# Hosting Mogul Turned FrackMaster Gets Nailed By SEC For Allegedly Spending Investor Money On Hos and



## DomainBop (Jun 28, 2016)

> The U.S. Securities and Exchange Commission is suing Breitling Energy Corporation of Dallas, Texas, and its CEO, "Frack Master" Chris Faulkner, for fraudulently spending $80 million dollars of investors' money on fancy dining, luxury cars, strippers, sex workers, and all the other fixins of a jet-setting sociopath's lifestyle.



http://boingboing.net/2016/06/27/sec-sues-frack-master-ce.html



> Inside an $80 million energy scam: The SEC's story of Dallas' Breitling Energy



http://www.dallasnews.com/business/energy/20160627-inside-an-80-million-energy-scam-the-sec-s-story-of-dallas-breitling-energy.ece


SEC announcement:


 




> U.S. SECURITIES AND EXCHANGE COMMISSION
> 
> 
> 
> ...





copy of the SEC complaint: https://www.sec.gov/litigation/complaints/2016/comp-pr2016-130.pdf


note: I am really enjoying this and I only spent 3 nightmarish weeks as a CI Host customer in 1998.  I can only imagine how overjoyed people who suffered far longer and were customers for months or years are at this joyous news. 

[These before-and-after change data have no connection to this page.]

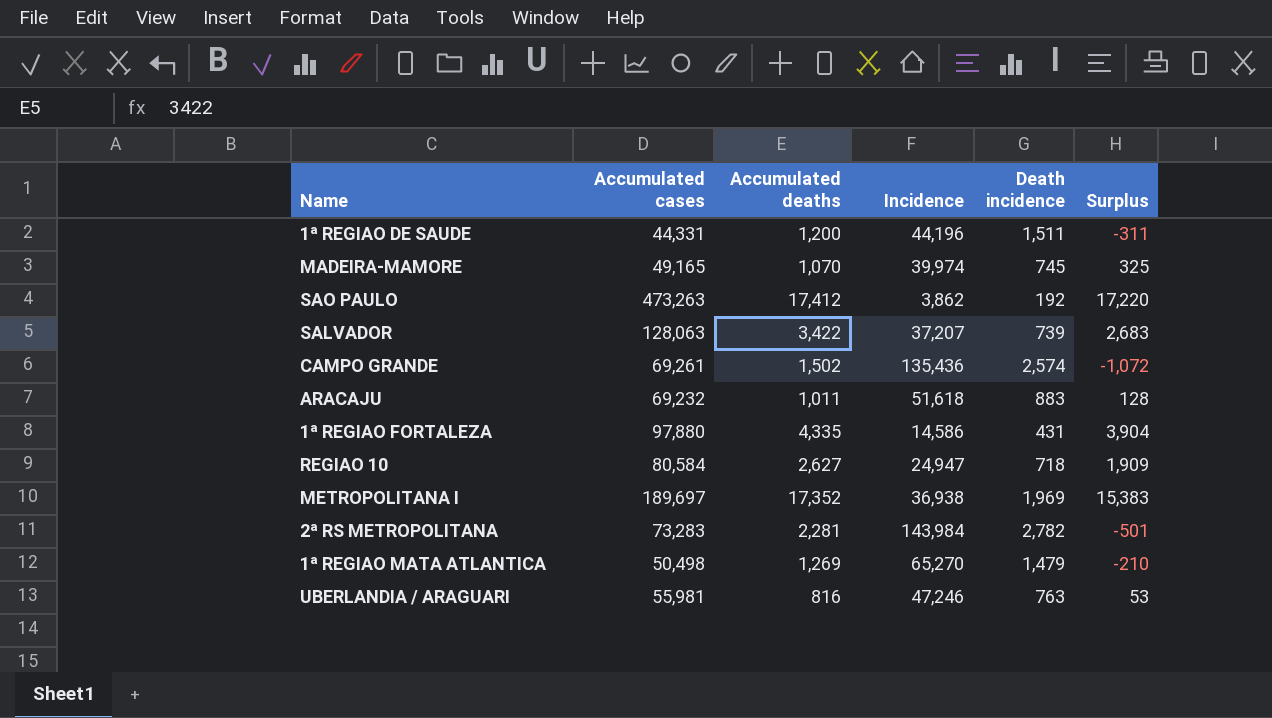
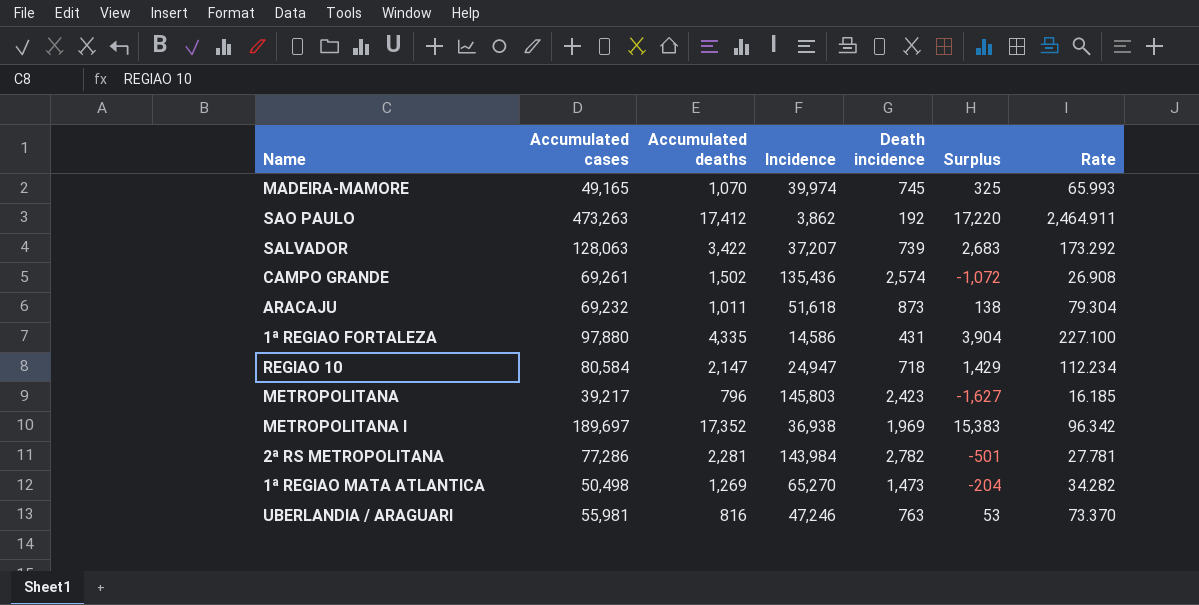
column Rate | formula: none -> [Accumulated cases] / [Death incidence]
row 1ª REGIAO DE SAUDE: 44,331 | 1,200 | 44,196 | 1,511 | -311 -> none
ARACAJU | Death incidence: 883 -> 873
ARACAJU | Surplus: 128 -> 138
REGIAO 10 | Accumulated deaths: 2,627 -> 2,147
REGIAO 10 | Surplus: 1,909 -> 1,429
row METROPOLITANA: none -> 39,217 | 796 | 145,803 | 2,423 | -1,627 | 16.185
2ª RS METROPOLITANA | Accumulated cases: 73,283 -> 77,286
1ª REGIAO MATA ATLANTICA | Death incidence: 1,479 -> 1,473
1ª REGIAO MATA ATLANTICA | Surplus: -210 -> -204

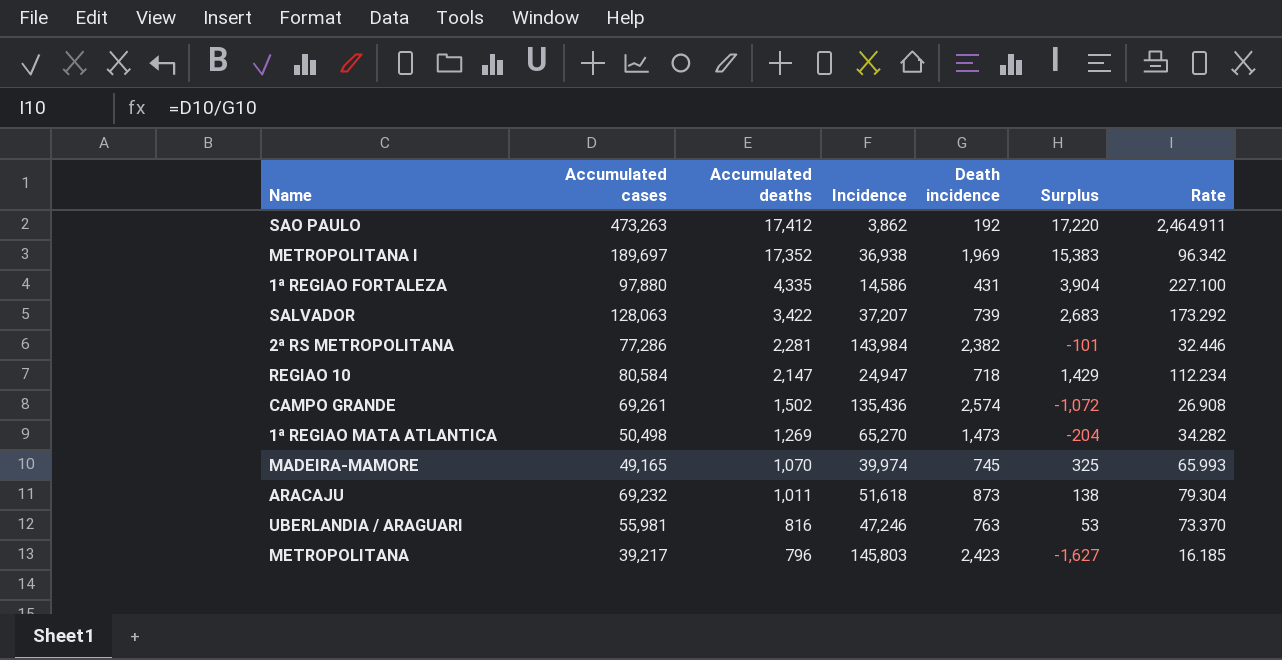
row order: none -> Accumulated deaths descending
2ª RS METROPOLITANA | Death incidence: 2,782 -> 2,382
2ª RS METROPOLITANA | Surplus: -501 -> -101
2ª RS METROPOLITANA | Rate: 27.781 -> 32.446

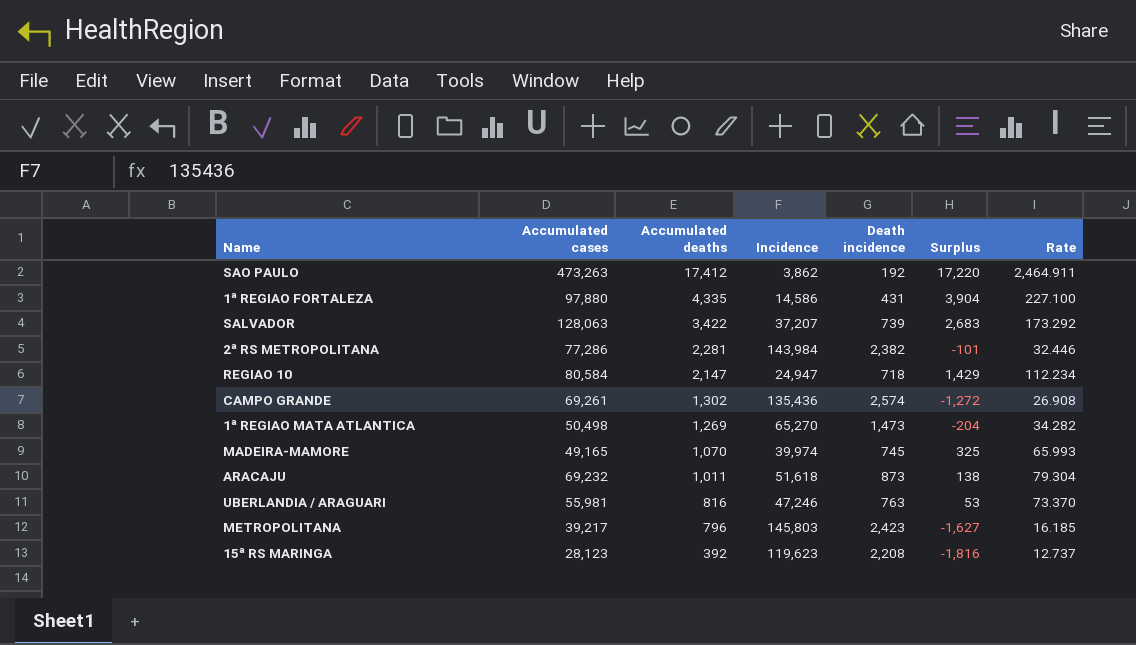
row METROPOLITANA I: 189,697 | 17,352 | 36,938 | 1,969 | 15,383 | 96.342 -> none
CAMPO GRANDE | Accumulated deaths: 1,502 -> 1,302
CAMPO GRANDE | Surplus: -1,072 -> -1,272
row 15ª RS MARINGA: none -> 28,123 | 392 | 119,623 | 2,208 | -1,816 | 12.737

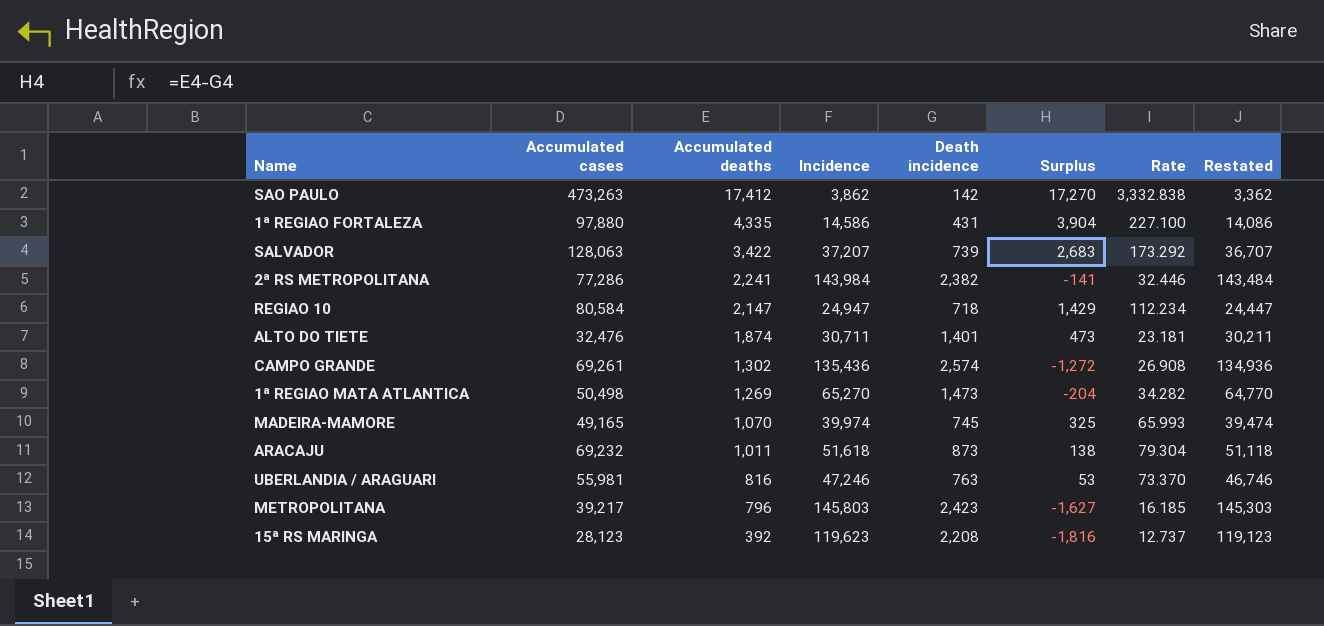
column Restated | formula: none -> [Incidence] - 500
SAO PAULO | Death incidence: 192 -> 142
SAO PAULO | Surplus: 17,220 -> 17,270
SAO PAULO | Rate: 2,464.911 -> 3,332.838
2ª RS METROPOLITANA | Accumulated deaths: 2,281 -> 2,241
2ª RS METROPOLITANA | Surplus: -101 -> -141
row ALTO DO TIETE: none -> 32,476 | 1,874 | 30,711 | 1,401 | 473 | 23.181 | 30,211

note 2: for the young'uns:  Faulkner's mother was a lawyer and during his time at CI Host dozens of lawsuits were filed against critics, competitors, etc (and many lawsuits were also filed against CI Host).  CI Host once sued WHT's former owner Everyone Internet for posts left on WHT by critics of CI Host (CI Host lost the case in federal court).


----------



## SafehouseCloud (Jul 7, 2016)

Oh yes the bad CI Host times. I still remember when masked thieves storm the DC of CI host. At least that was the official story. Funny that a few month I wonder what happens to Faulkner ... Now we knows ... One of the bad example of the early hosting guys.


----------



## drmike (Jul 7, 2016)

Oh, like those not drunk / high didn't see this coming 


Faulkner is a sociopath.   Entirely of the same cloth Jonny Nuggets was cut.  The guy named this shitco. Brietling, after uppity overpriced wrist piece.



> "lavish meals and entertainment, international travel, cars, jewelry, gentlemen's clubs, and personal escorts"

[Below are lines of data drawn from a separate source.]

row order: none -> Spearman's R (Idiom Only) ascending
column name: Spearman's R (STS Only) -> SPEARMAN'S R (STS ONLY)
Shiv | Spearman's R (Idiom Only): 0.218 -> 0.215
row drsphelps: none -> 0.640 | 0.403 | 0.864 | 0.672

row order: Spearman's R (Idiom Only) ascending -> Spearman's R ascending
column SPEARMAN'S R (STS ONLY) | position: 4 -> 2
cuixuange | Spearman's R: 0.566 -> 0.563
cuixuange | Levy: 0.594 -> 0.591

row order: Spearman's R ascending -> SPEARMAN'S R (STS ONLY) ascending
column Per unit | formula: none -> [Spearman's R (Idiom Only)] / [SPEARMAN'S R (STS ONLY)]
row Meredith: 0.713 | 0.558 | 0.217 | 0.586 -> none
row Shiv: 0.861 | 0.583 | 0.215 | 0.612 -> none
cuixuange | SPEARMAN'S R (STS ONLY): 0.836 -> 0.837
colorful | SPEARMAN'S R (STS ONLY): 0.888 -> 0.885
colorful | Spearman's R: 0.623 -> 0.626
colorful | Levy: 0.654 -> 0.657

Sounds like many of these insecure hosting shit heads CEOs.  Oh look at me dancing girl,  I have a bling-bling wrist piece.... I have a fist full of dolla bills yo'.  I drive a luxury car... Go on vacations weekly...


... and I can't function / put time in with opposite gender, so I pay whores for attention.  Freaks.


Faulkner needs prison time.



Like I said prior:


Chris Faulkner  CI Host.


I recall the story from another circle (i.e. that douchenozzle being quotable for fracking while having the brains and experience in such of a goose egg).


Faulkner is the prototype for asshats in this industry and perpetual get rich-at-any-cost scammers.  


See:


http://www.texasobserver.org/the-lite-guv-and-the-frack-master/


... and I entirely in past didn't relate Faulkner and CI Host to random Chicago DC that was burglarized / robber multiple times:


http://www.theregister.co.uk/2007/11/02/chicaco_datacenter_breaches/


----------



## Geek (Jul 7, 2016)

> Jonny Nuggets



Sounds like a shitty mob name.


----------



## Munzy (Jul 8, 2016)

drmike said:


> Jonny Nuggets



Found his nuggets!





.... something smells fishy!


----------



## drmike (Jul 8, 2016)

Geek said:


> Sounds like a shitty mob name.



Blame @Francisco for naming the perp.  All credit to the Stallion master.



Munzy said:


> Found his nuggets!
> 
> 
> 
> ...



Oh the puns at play.


----------